数日のうちに少女二人が誘拐されるのですが、この2つの誘拐事件の奇妙なところは、犯人から身代金の要求など被害者への接触がまるでなかったことだったのですが、第三の誘拐事件として、子宮頸がんワクチンの被害救済を国会議員と厚生労働省へ訴えてきたいた被害者の少女5人が同時に誘拐されたところから、身代金要求が動き始めます。
なんとその要求総額は70億円で、受け取り場所は「大阪浪速区」。しかも、身代金の捻出先を、ワクチンを製造販売している製薬会社とワクチン接種の推進を図る医師団体を指定して、世間の非難をそらすという巧妙な手段を講じてきます。

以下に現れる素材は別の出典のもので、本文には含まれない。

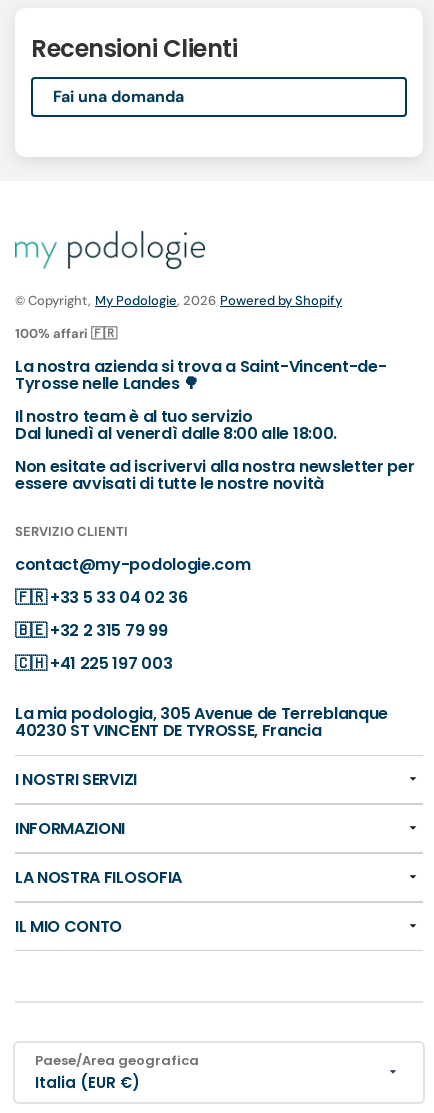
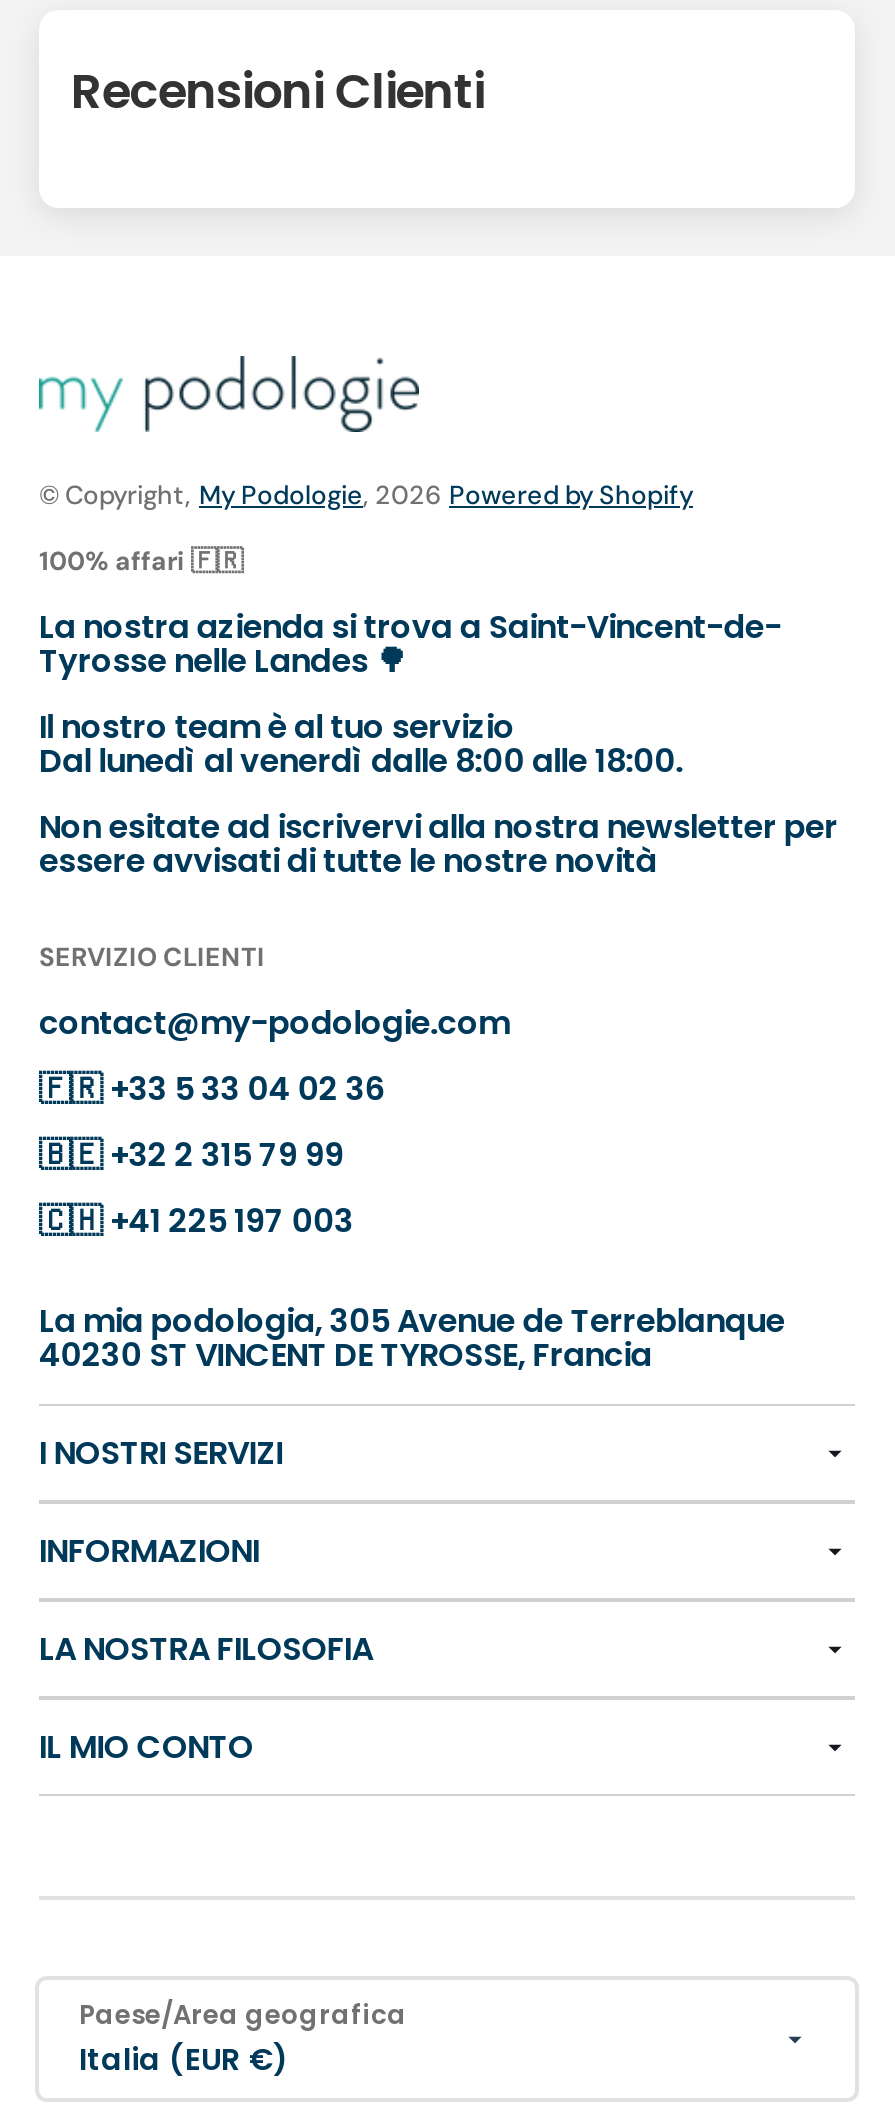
- Fai una domanda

この身代金の受け渡しに、犬養と明日香が大阪へ出張し、大阪府警のメンバーと大捜査線をひいて犯人逮捕を目指すのですが、犯人は、相撲の大阪場所の優勝パレードの日に受け渡しの日をぶちあて、しかも、水路の多い大阪の地理的特徴を活かして、まんまと70億円を奪い取るのですが、そのあたりの息詰まるような駆け引きは、原書のほうで読んでもらったほうがいいですね。

しかし、警察の裏をかいたこの身代金奪取の見事さから、犬養は、犯人と内通している人物が関係者の中にいるのでは、と疑い始め、そこから一挙に誘拐犯が明らかになっていくのですが、なんとその正体は・・、という展開で、少しネタバレ的にいうと、クリスティの「オリエント急行殺人事件」っぽい感じになってきます。

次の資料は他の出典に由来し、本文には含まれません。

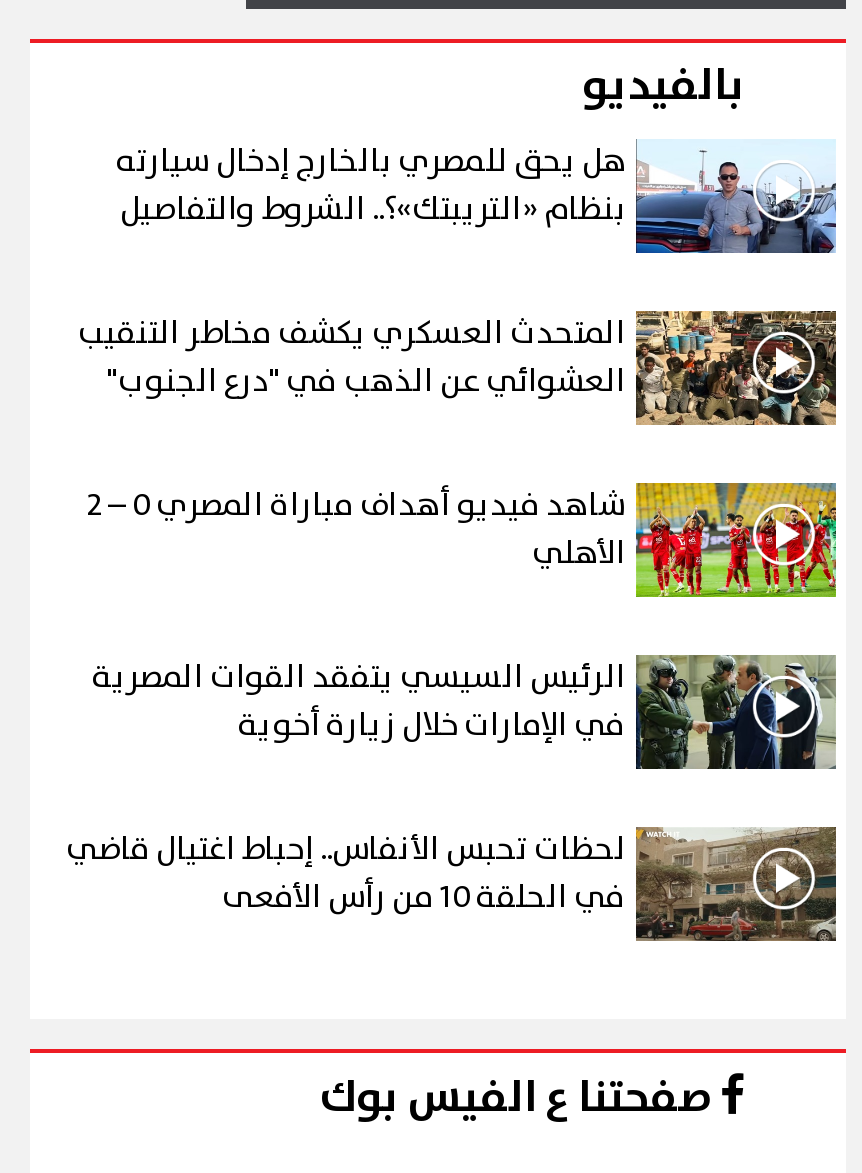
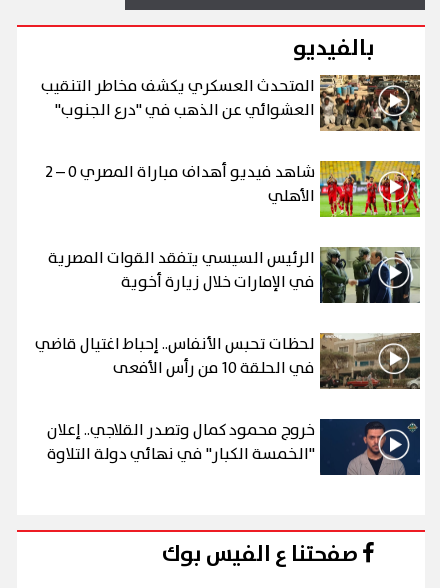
- [image]
- هل يحق للمصري بالخارج إدخال سيارته
- بنظام «التريبتك»؟.. الشروط والتفاصيل

moved up: [image] | المتحدث العسكري يكشف مخاطر التنقيب | العشوائي عن الذهب في "درع الجنوب" | الأهلي | الرئيس السيسي يتفقد القوات المصرية | في الإمارات خلال زيارة أخوية | لحظات تحبس الأنفاس.. إحباط اغتيال قاضي

moved up: [image]

+ [image]
+ خروج محمود كمال وتصدر القلاجي.. إعلان
+ "الخمسة الكبار" في نهائي دولة التلاوة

ただ、ここで素直に物語が収束していかないのが、この筆者らしいところで、今回もその先に、さらに秘密の扉があって、黒幕が隠れているので、最後の最後まで油断はできないので気をつけて読んでいきましょう。

レビュアーから一言

本巻の誘拐事件の犯行証明として使われる「ハーメルンの笛吹き男」が何を表しているのかは諸説あるようで、本書の中でも、自然災害や疾病による子供の大量死の記録であるとか、ハーメルンの市民軍が戦乱で壊滅したことの暗喩であるとか、相続権のない次男たちが耕作地を求めて、東ヨーロッパに移住したことを表しているといった説が紹介されてます。

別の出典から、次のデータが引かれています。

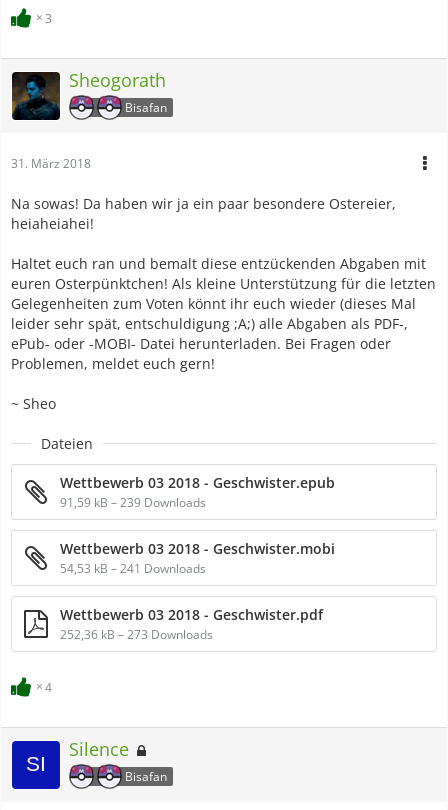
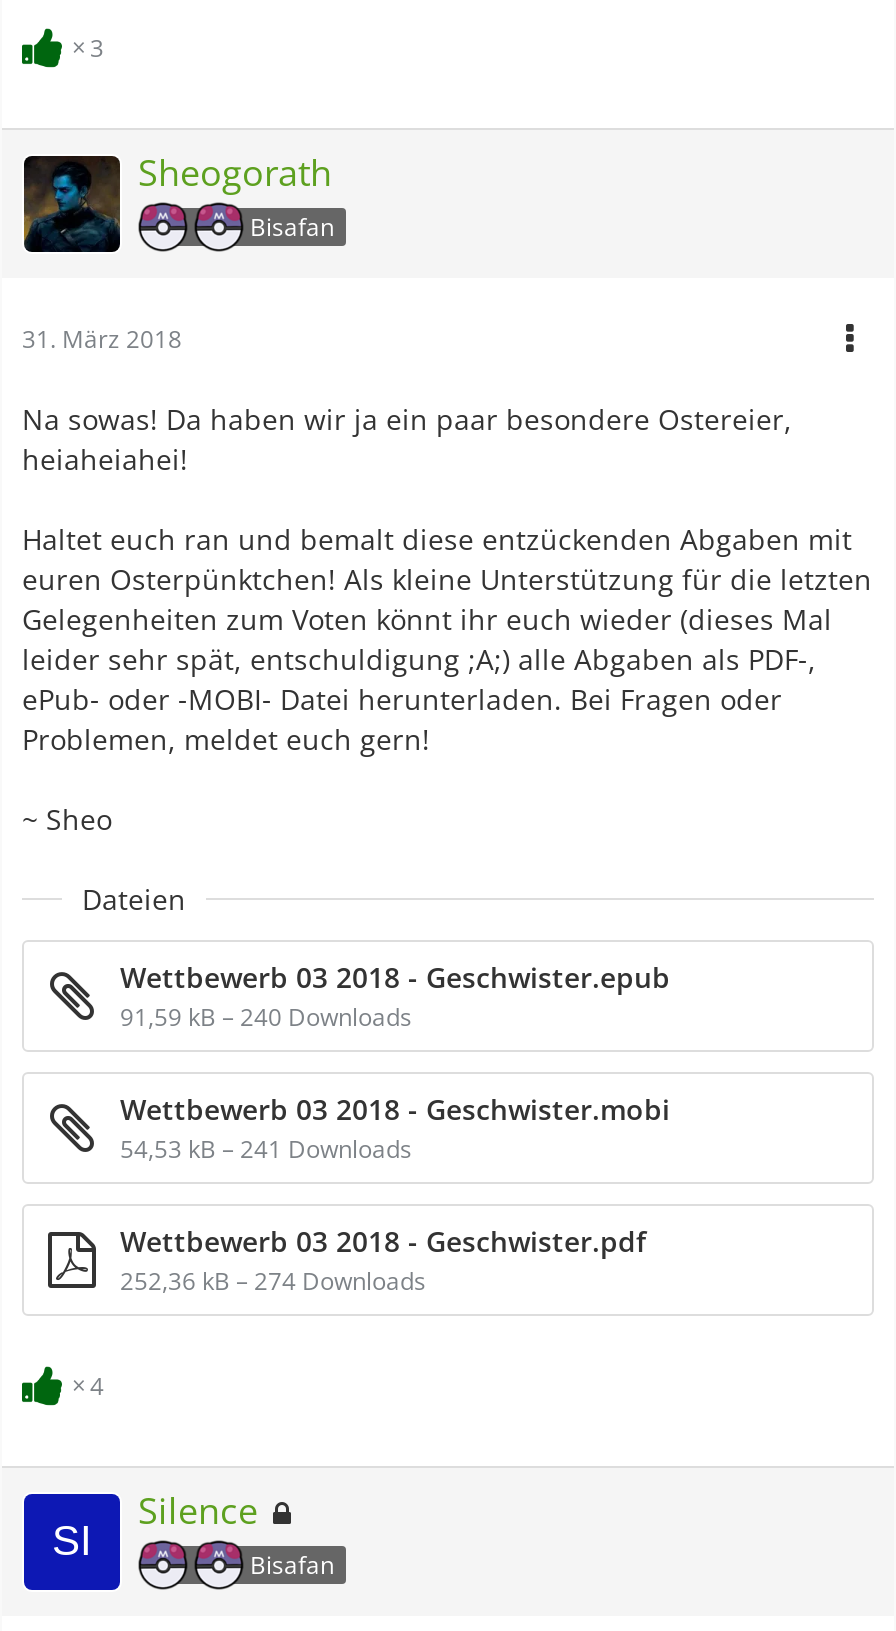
- 91,59 kB – 239 Downloads
+ 91,59 kB – 240 Downloads

- 252,36 kB – 273 Downloads
+ 252,36 kB – 274 Downloads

たしか、浦沢直樹の「Masterキートン」でも、天然痘の種痘を受けた子どもたちがジプシーたちに連れられて天然痘の流行する東ヨーロッパへ行き、住民の生命を救ったという伝説の発端では、といった話があったような気がします。筆者は、子供の大量誘拐だけでなく、ワクチンつながり的なことも象徴させているのでしょうか、謎は深まりますね。